Заседание парткома началось с обсуждения вопроса о приеме в партию Романа Архипова и Александра Маринина. Предстояло утвердить решение первичных организаций. В кандидаты партии Архипов вступил еще во флоте, военным моряком. Коммунисты цеха, где он работал теперь, единогласно голосовали за него, уважая Романа как производственника и активного общественного работника. Лишь кузнец Шахбазов задал Роману Архипову единственный вопрос:
- Ответь, дорогой, почему последний год так мало приняли ребят в комсомол? Как секретаря тебя спрашиваю. Молодежи на заводе сколько, знаешь?.. Ээ-гэ! - Он сокрушенно покачал головой, произнося гортанный звук и прищелкнув в завершение языком. - А комсомольцев сколько? И половины не наберешь. - Спросил, не ожидая ответа, так как и без того было ясно для всех, в чем причина. - Плохо работаете с несоюзной молодежью. Нехорошо.
- Это наша слабинка. Постараемся исправить, - краснея, тихо ответил Роман.

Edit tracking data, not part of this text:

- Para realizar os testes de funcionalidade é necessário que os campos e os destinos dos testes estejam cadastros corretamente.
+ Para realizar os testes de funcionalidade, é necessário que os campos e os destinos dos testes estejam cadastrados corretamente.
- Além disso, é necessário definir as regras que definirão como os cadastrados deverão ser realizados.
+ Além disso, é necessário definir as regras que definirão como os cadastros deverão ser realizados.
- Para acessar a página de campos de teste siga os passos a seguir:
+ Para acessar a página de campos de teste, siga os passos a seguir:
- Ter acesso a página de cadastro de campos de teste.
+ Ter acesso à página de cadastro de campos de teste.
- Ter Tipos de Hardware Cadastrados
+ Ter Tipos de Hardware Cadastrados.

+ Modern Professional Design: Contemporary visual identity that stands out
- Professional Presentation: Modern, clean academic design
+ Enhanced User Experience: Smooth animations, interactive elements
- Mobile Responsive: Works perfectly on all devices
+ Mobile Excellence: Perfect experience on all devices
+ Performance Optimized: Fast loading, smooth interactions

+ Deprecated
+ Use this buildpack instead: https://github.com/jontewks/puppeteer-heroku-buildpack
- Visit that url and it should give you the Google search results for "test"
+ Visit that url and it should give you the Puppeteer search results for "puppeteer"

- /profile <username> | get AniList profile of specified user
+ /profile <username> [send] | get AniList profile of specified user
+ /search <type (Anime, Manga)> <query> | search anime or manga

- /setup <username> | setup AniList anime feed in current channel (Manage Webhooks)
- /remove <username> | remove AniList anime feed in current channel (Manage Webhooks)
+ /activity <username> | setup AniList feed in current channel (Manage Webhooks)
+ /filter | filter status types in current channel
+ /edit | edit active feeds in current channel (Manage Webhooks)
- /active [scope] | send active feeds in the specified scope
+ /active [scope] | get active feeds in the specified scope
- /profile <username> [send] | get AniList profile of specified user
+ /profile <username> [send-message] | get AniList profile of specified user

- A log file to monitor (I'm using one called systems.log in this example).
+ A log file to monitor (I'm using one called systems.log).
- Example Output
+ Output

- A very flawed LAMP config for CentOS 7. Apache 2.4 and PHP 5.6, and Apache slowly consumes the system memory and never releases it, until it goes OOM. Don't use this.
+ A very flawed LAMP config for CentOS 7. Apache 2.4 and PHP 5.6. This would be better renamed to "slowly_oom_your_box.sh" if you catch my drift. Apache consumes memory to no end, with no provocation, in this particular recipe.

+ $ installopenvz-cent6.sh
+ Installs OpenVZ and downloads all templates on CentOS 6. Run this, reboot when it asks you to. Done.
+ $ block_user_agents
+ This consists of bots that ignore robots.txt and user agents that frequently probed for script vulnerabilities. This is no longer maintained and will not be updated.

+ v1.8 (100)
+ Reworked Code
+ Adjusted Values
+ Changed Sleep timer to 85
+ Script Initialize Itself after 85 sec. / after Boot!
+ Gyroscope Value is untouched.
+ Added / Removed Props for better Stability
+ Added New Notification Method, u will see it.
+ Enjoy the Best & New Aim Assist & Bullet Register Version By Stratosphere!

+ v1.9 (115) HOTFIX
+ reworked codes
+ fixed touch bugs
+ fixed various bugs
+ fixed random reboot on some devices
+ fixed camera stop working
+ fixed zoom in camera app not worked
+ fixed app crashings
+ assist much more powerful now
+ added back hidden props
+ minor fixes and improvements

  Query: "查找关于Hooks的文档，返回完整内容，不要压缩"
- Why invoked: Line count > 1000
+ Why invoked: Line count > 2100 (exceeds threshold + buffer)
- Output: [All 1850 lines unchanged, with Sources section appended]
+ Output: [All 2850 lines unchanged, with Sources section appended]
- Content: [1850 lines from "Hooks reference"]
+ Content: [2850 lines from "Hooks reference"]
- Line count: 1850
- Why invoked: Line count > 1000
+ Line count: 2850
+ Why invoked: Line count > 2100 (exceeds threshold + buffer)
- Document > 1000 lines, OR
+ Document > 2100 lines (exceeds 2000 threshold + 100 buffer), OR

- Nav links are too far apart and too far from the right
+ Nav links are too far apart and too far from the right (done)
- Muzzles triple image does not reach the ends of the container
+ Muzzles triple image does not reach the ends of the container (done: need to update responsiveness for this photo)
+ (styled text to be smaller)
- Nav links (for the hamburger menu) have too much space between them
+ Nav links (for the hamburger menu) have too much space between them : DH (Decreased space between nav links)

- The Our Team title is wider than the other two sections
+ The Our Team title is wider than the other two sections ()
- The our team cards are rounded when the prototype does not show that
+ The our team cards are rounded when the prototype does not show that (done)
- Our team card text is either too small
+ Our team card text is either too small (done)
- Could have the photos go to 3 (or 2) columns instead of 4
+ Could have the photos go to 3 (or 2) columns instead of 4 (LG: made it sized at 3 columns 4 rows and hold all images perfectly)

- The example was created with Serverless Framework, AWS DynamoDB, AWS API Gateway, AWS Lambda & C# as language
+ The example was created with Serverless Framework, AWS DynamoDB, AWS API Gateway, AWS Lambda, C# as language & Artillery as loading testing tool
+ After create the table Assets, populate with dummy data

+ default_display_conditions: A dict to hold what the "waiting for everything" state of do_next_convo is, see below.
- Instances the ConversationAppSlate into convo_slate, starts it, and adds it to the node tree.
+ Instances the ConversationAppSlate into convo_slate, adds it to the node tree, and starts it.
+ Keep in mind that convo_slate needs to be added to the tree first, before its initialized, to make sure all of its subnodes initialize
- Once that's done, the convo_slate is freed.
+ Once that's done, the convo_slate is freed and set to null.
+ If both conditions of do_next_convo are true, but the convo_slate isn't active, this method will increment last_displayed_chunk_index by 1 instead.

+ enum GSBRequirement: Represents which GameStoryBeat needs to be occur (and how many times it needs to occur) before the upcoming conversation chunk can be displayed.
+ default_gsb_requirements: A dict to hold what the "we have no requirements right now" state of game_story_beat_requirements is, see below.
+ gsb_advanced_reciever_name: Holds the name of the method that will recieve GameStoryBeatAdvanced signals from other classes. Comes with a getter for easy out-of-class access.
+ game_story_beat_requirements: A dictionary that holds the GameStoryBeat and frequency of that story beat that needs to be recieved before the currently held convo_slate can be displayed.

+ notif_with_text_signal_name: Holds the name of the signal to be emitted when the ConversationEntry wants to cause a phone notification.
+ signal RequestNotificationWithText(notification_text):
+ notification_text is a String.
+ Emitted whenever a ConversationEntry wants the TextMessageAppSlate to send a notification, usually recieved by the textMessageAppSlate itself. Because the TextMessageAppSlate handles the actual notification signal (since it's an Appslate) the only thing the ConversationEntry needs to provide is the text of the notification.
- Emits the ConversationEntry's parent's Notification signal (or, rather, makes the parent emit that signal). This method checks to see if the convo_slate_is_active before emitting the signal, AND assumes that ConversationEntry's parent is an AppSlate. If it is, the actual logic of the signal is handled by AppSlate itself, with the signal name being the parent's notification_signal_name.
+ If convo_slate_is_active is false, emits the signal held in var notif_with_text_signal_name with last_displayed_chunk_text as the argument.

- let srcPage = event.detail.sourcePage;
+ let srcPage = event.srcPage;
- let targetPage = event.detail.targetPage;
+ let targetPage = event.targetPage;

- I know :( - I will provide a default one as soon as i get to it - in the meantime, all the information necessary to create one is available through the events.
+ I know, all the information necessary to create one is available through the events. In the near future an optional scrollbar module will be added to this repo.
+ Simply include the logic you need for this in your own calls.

С Марининым все было сложнее. На партсобрании заводоуправления при рассмотрении заявления Маринина выступил Гризул. Он дал Александру Александровичу блестящую характеристику во всех отношениях. При голосовании же почти половина коммунистов воздержалась, и решение о приеме его в партию было принято большинством в три голоса. Формально требование Устава соблюдено. "Но почему два десятка коммунистов молчаливо отказали Маринину в доверии? - недоумевал Глебов, читая протокол собрания. - Почему никто не выступил и не объяснил своего отношения к директору Дома культуры?" Никто не задал даже вопросов. Кроме этого, было еще одно "но", совсем неожиданное для Маринина. Примерно за неделю до этого Глебов познакомился с автобиографией Маринина, которую он писал еще в начале пятидесятых годов. Перечисляя свои заслуги перед Родиной, Александр Александрович, в частности, сообщал, что помог органам разоблачить врага народа П. П. Постышева. Глебова это сбило с толку: кто же все-таки этот вездесущий Александр Маринин? "Ознакомить членов парткома с этим довольно пикантным фактом автобиографии Маринина или промолчать, - думал Емельян. - В конце концов, дело прошлое. И не он один в те годы совершал глупости из вполне честных побуждений". В тридцать седьмом году Маринину было двадцать лет и работал он в то время в Киеве во Дворце пионеров. Постышев много уделял внимания школе и пионерии. Маринин ставил себе в заслугу трагическую гибель верного сына партии, старого революционера, руководившего сибирскими партизанами. Постышев открыто, с присущими ему мужеством и прямотой, выступил против репрессий. Рядом: Маринин и Постышев. Какая чепуха, смешно. И Глебов решил не придавать значения деталям давнишней автобиографии Маринина, о которой Александр Александрович, быть может, уже и забыл.
Маринин держался на парткоме чересчур бойко. Глебов, докладывая о Маринине, обратил внимание на то, что в первичной парторганизации почти половина коммунистов воздержалась. Первым протянул руку для вопроса Шахбазов. Емельян ему кивнул в знак согласия.
- У меня такой вопрос к Александру Александровичу, - сверкнув на Маринина темными глазами, сказал кузнец: - Скажи, дорогой, что ты делал в годы войны?
Тот неторопливо встал, крепко сцепил пальцы на груди, потом быстро засунул руки в карманы темного пиджака и тотчас же вынул их, спрятав за спину.